● PROBLEM DETAILS: Print the entries in full, word for word, but not the pictures.

####

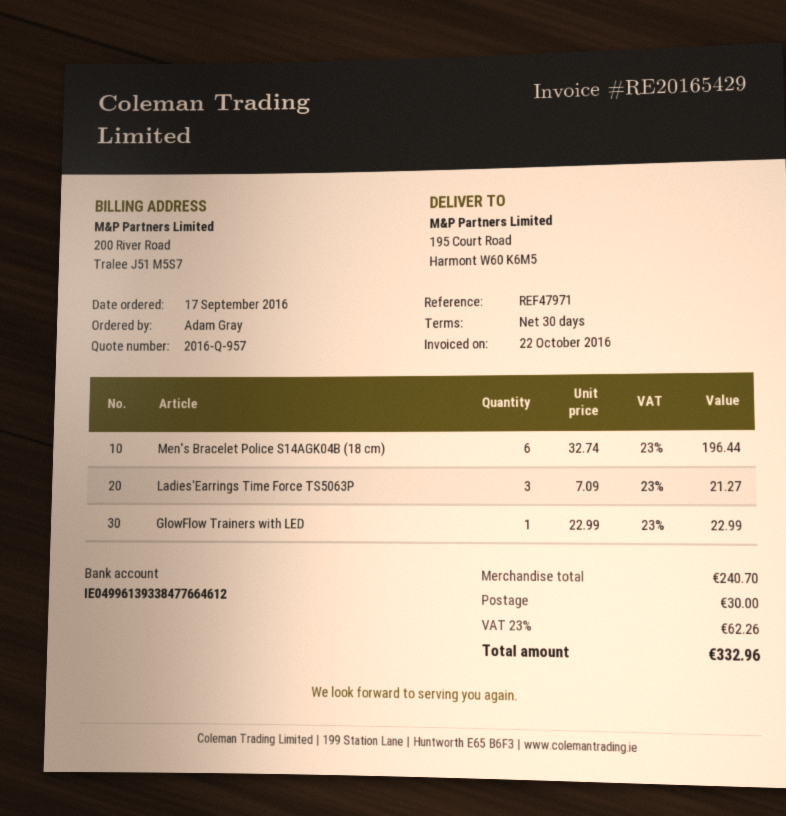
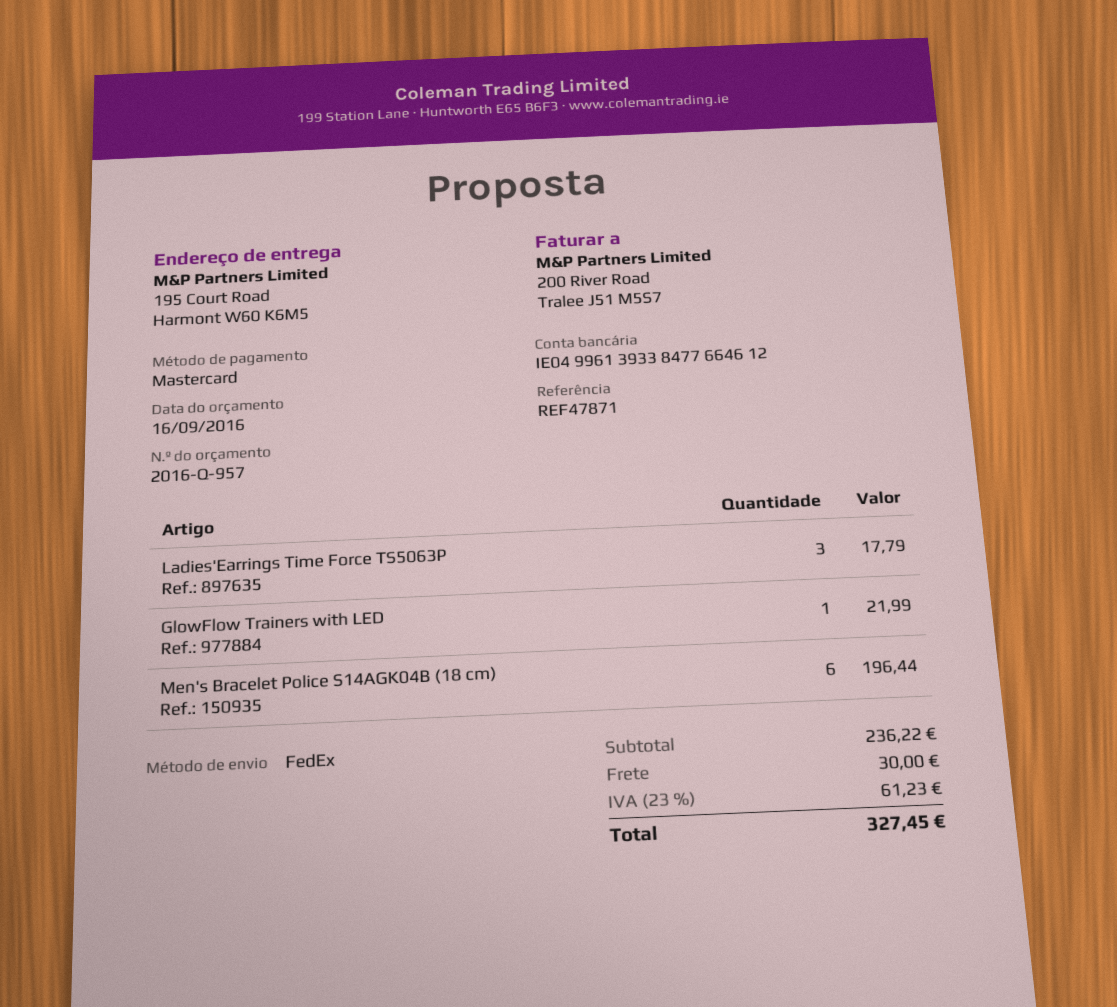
reference: REF47971 -> REF47871
Ladies'Earrings Time Force TS5063P: 3 for 21.27 -> 3 for 17.79
GlowFlow Trainers with LED: 1 for 22.99 -> 1 for 21.99
subtotal: 240.70 -> 236.22
tax: 23% = 62.26 -> 23% = 61.23
total: 332.96 -> 327.45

####

● FINAL ANSWER:
reference: REF47971 -> REF47871
Ladies'Earrings Time Force TS5063P: 3 for 21.27 -> 3 for 17.79
GlowFlow Trainers with LED: 1 for 22.99 -> 1 for 21.99
subtotal: 240.70 -> 236.22
tax: 23% = 62.26 -> 23% = 61.23
total: 332.96 -> 327.45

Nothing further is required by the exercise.